Kitchen Garden Journal
- Published on Thursday, April 17, 2014, 01:26
- Written by Tim Wilcox
It’s really starting to feel like the start of something new and fresh around the farm, and notwithstanding the recent freak snowstorm, it feels like we’re getting some momentum.
We’ve got fresh faces: our new crew of five fabulous females started a couple of weeks ago and are really awesome. Amy, Laura, Clara, Alison and Dolly, welcome aboard! We also bought some new equipment that is going to revolutionize our production systems and allow us to grow much more efficiently.
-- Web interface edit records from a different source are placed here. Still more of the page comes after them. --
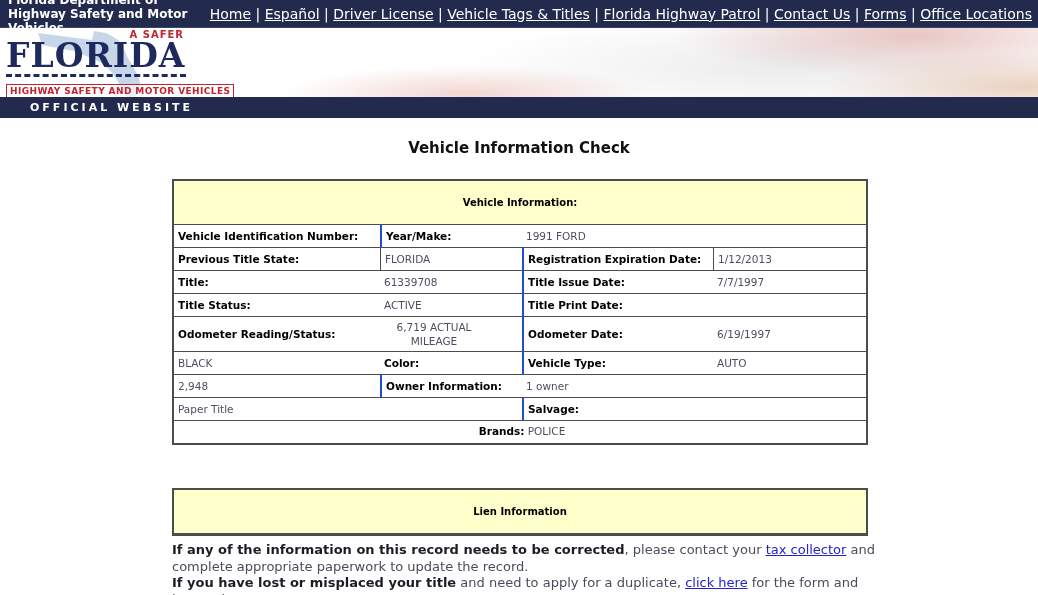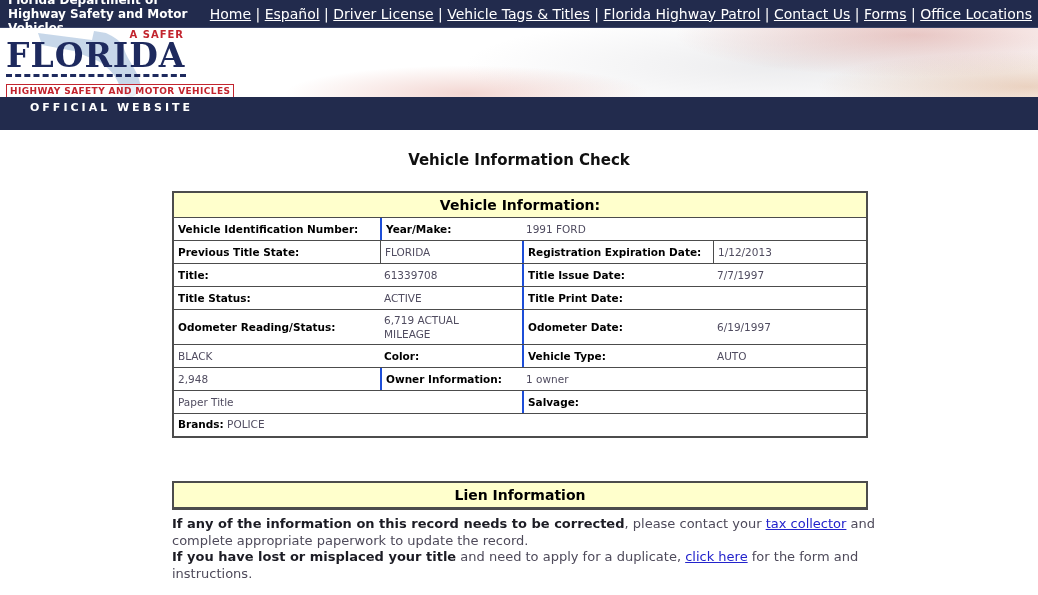"OFFICIAL WEBSITE" .mottobar { height: 33px -> 21px }
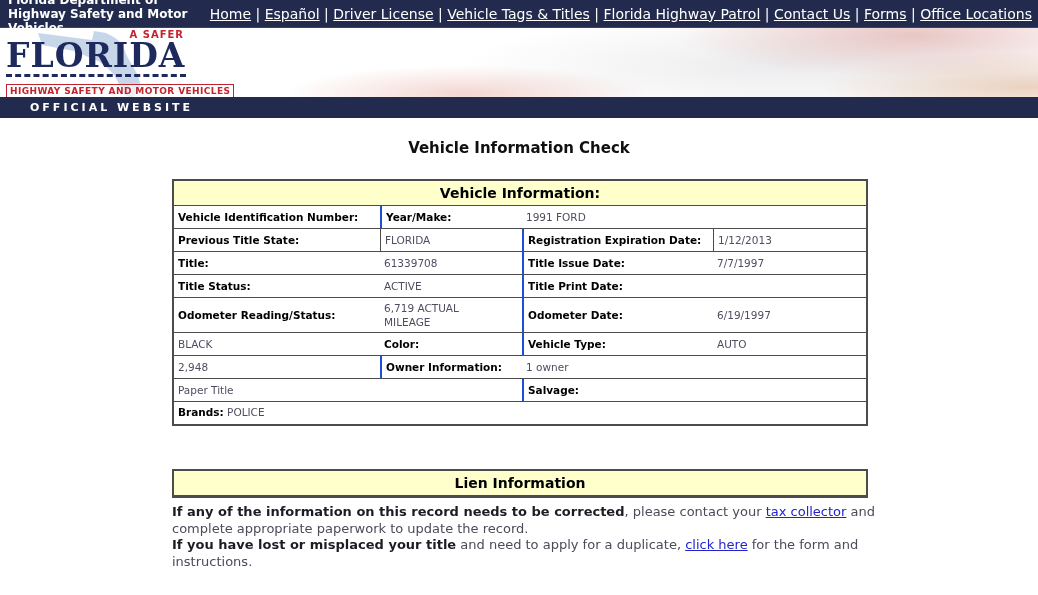"Vehicle Information:" .thead { font-size: 14px -> 10px; padding: 4px 2px -> 16px 2px }
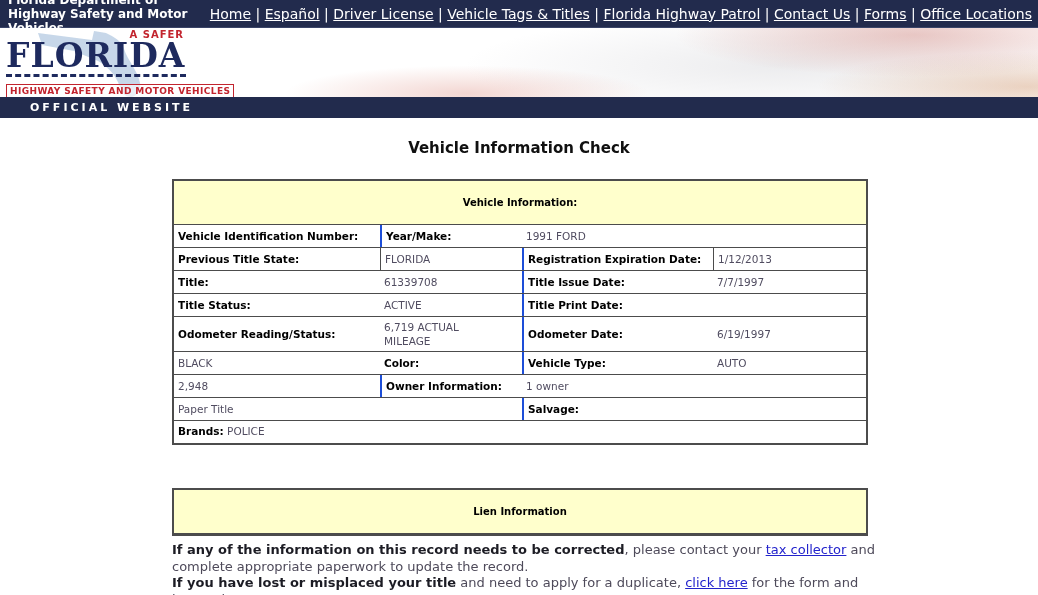"Vehicle Identification Number:" .cell { text-align: none -> center }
We’ve already gotten out and plowed our new land that we purchased over the winter and are hoping to get plants in the ground by the end of this week!
We’ve got some fresh customers: we’ve been really excited to work with the folks at The Alvah Stone, the new restaurant at the Montague Mill. They are putting out beautiful food and fantastic cocktails and breathing new life into that incredible space. We’re sending our first delivery to NYC with Myers Produce this Friday and the Atlas Farm Store in Deerfield has been moving a lot of our spring greens!
We are also very excited to partner with Cooley Dickinson Hospital and their employee health initiative. The hospital purchased $15,000 worth of our Market Share cards to reward employees if they meet healthy lifestyle targets. Cooley Dickinson has been a leader in the local farm-to-institution effort, and this is one more way that they’re really stepping up their commitment to local agriculture.
With market season fast approaching, now is a great time to sign up for our Market Share program if you have not already done so. The link is here. $200 gets you a $220 gift card and $400 gets you $450 credit good at any of our 5 farmers market locations. Signing up now will help us make payroll and keep up with our bills this spring! Some farmers markets are opening this weekend but we will start attending the weekend of May 18th. That’s Greenfield, Northampton and Amherst Saturday, Springfield Forest Park Tuesday, and Amherst Wednesday (all the details are here). Until then, you can buy our produce at Greenfields Market and the Atlas Farm Store. Or you can sign up for home delivery of our vegetables and more through Harvest Delivery.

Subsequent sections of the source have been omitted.